# Fast Company article: Maybe in 10 to 20 years we'll see Self Driving Cars



## Retired Senior (Sep 12, 2016)

Gee, I have been saying that my generation, the Baby Boomers, would never accept these vehicles and that it may take a full generation of kids living with these damn things before they really become popular. This article basically concentrates on the technology - and that it is definitely not ready for prime time!

Fast Company


*For years, automakers wildly overpromised on self-driving cars and electric vehicles-what now?*

*Tech execs and auto company leaders are becoming increasingly pessimistic about the future of AVs-and they are far less sanguine about electric vehicles (EVs) as well-because the raft of rosy projections in recent years have not even remotely come true. *

Pilot models of the Uber self-driving car is displayed at the Uber Advanced Technologies Center on September 13, 2016 in Pittsburgh, Pennsylvania. [Photo: ANGELO MERENDINO/AFP/Getty Images]

By Jeffrey Rothfederl

Just before Uber's IPO in May, court documents were unsealed relating to a lawsuit filed against the ride-sharing company in 2017 by Waymo, Google's self-driving car unit. In these documents and in testimony during the case, which was settled in 2018, a rare candid view into what auto and tech industry insiders actually believe about autonomous vehicle (AV) development emerged.

Simply put, Uber-and, as it turns out, many other automobile manufacturers-have been wildly overpromising.

Starting around May 2016, Uber projected in public and private presentations that it would manufacture 13,000 autonomous vehicles by 2019, only to change that forecast four months later to over 75,000 units. The company also said that human safety drivers, who take over the wheel when an AV needs help, would not be required on its cars by 2020. And in 2022, the company declared, tens of thousands of fully self-driving Uber taxis would be in 13 of the largest cities.

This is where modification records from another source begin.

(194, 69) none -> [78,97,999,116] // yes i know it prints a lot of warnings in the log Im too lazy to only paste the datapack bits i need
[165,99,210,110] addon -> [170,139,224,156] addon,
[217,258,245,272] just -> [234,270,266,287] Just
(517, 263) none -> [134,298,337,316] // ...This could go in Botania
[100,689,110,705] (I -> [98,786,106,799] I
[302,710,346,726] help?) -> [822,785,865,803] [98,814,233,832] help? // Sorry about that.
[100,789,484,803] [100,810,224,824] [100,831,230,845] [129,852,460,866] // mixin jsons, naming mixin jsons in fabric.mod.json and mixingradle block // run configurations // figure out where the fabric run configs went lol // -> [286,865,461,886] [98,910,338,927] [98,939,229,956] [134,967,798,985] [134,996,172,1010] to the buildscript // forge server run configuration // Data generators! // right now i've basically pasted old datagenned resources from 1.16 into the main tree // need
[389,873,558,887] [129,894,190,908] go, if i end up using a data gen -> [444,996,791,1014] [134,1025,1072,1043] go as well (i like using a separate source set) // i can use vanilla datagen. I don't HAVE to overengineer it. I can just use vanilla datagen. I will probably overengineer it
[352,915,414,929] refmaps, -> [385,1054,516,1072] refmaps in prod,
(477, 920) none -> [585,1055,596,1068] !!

As it turns out, even Uber didn't have any faith in these claims. According to the released court files, nobody at Uber vetted its AV deployment figures, which Eric Meyhofer, head of Uber's Advanced Technologies Group, described as nothing but "hypothetical scenarios."

He added, "They are assumptions and estimates. I don't think anything in this document would be described as accurate. It's a set of knobs you turn to try to understand parameters that you need to try to meet." Perhaps more damning, the Uber employee responsible for the forecasts said that while she was designing them, executives had asked her "to think about a way" to show accelerated Uber AV development.

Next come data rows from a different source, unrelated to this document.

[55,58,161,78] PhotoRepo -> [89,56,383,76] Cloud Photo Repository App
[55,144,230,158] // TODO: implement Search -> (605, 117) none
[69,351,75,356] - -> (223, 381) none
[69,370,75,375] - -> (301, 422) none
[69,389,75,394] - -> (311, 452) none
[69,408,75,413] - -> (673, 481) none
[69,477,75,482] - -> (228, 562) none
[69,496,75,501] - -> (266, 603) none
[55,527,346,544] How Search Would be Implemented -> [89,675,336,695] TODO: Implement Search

These unflattering glimpses into Uber's AV program-which surfaced in connection with Waymo's allegations in court that a former engineer stole technical secrets and used them to launch Otto, a self-driving truck startup acquired by Uber in 2016-embarrassed Uber. (Waymo ultimately settled for 0.34 percent of Uber's equity, or about $250 million). And that was before Uber was implicated in the first ever pedestrian fatality involving a self-driving car when one of its Volvos hit a woman who stepped out of the darkness into the road in Tempe, Arizona, last year.

The result of all this? Uber is more cautious now in its autonomous vehicle pronouncements. So much so that just this week, the company's CEO Dara Khosrowshahi said at an Economic Club meeting in Washington, DC, that it will take more than 50 years for all Uber cars to be driverless, a lifetime away.

But if Uber is crowing less, its diffidence reflects a bristling sentiment among big and small auto manufacturers: company executives are becoming increasingly pessimistic about the future of AVs-and they are far less sanguine about electric vehicles (EVs) as well. They have grudgingly reached these dour conclusions chiefly because to their dismay, the raft of rosy projections imagining by 2020 streets full of EVs and at least a flurry of AVs have not even remotely come true.

One example among many from the electric vehicle realm: in 2010, J.D. Power and Associates predicted that within a decade, global hybrid and EV annual sales would top five million units. The EV segment is nowhere near that goal and, if anything, is retrenching. In the first quarter of this year, about 92,000 plug-in cars were sold in the U.S., down from over 100,000 in the prior quarter. Tesla, the number-one player in the EV market, saw its global unit sales fall more than 30 percent, and the company is rapidly burning through cash, drowning in debt, laying off workers, and struggling to survive.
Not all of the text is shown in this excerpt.